Her şeyin her türlü pop dönüşüme uğramasının bir yetenek olarak sunulduğu bir dünyada, neyin korunması, neyin değiştirilmesi gerektiği konusunda doğru düzgün bir ölçü, prensip ya da ilke bulmak çok zorlaşıyor. Kağıt üstünde söylenenleri geçersek, korunması gerekeni korumaya çalışan, değiştirilmesi gerekeni değiştirmeye uğraşan canlı hayat hikayeleri giderek azalıyor. Bir şeyi bilerek korumaya çalışmak ve başka bir şeyi bilerek değiştirmeye uğraşmak, insanın bir "duruş" sahibi olmasını gerektiriyor. Bunun bir adım öncesinde ise "inat" sahibi olmak var. Evet, "inat"... İnadı olmayan bir adamın hiçbir şeyi yoktur bana göre.

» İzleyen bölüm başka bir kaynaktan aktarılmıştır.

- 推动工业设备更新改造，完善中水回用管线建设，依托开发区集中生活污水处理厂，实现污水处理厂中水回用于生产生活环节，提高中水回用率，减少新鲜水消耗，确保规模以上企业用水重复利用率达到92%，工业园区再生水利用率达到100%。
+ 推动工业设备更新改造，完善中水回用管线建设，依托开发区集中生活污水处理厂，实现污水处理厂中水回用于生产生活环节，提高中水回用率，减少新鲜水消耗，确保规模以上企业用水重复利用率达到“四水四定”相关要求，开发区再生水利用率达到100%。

Bir kadını tutkuyla sevmek de, bir toplumsal duruşu tüm imkansızlıklara rağmen başarıya ulaştırmaya çalışmak da, bir siyasi ilkeyi aksine esen rüzgarlara rağmen sadece doğru olduğu için takip etmek de, inat etmektir. Her hafif rüzgar karşısında eğilip bükülmenin yüceltildiği bir pop-kültür içinde, inat etmek küçümseniyor. Lakin tarih ve hayat öyle söylemiyor. İnat, bazen tüm erdemlerin anasıdır...

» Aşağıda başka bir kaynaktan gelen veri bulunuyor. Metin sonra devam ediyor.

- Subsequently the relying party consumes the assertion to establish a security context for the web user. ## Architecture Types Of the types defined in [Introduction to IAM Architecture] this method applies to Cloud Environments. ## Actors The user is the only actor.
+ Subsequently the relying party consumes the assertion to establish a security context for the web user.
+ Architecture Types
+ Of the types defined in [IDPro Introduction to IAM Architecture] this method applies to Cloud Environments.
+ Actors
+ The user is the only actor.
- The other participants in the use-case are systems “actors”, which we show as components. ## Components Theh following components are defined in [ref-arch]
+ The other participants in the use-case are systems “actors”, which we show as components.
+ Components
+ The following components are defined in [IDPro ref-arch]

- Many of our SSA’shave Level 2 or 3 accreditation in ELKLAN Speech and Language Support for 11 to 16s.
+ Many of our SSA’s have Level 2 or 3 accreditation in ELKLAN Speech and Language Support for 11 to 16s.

*** Ecevit bugün aktif politikayı bırakmış biri olarak karşıladı günü. Yerine kimin geldiğiyle ilgili değilim, Ecevit'in tüm politik unvanlarından soyunup sivil bir hayat sürmesi daha kayda değer benim için. Politikanın katı dünyasında "inat"la hayallerinin peşinden gitmiş bir siyasetçi, şimdi hala hayallerinin peşinden giderek siyaseti bıraktı. Artık hayal kurmanın bile paket programlar halinde satıldığı bir zamanda, insanın kendine has hayallere sahip olması çok zor. Politika ise hayallerin prangaya vurulmaya çalışıldığı en sert alanlardan biri. İşte Ecevit, kendine has hayalleri olan biri olarak geçti o yarım asırlık politika arenasından. Hayalleri ile önüne koyulan darbe gibi katı gerçekler çatıştığında, inat etme yeteneğine sığındı ve kendi ifadesiyle, "kendi kendini terhis etti" inanmadığı gerçeklerden. Koşullar ne olursa olsun, inandığı şeyler "vizyonsuzluk" olarak yaftalansa da, koşullara teslim olmayan bir şiirin izini sürdü politikada. "Peynir, ekmek ve çay", O'nunla öylesine özdeşleşti dünyamızda. Tıpkı O'nun "sevdiği kadın, şiir ve sosyal demokrasi"yle özdeşleşmesi gibi. Siyasi inadı ile sevdiği kadına gösterdiği zarafetteki inadı birbirini besledi sanki.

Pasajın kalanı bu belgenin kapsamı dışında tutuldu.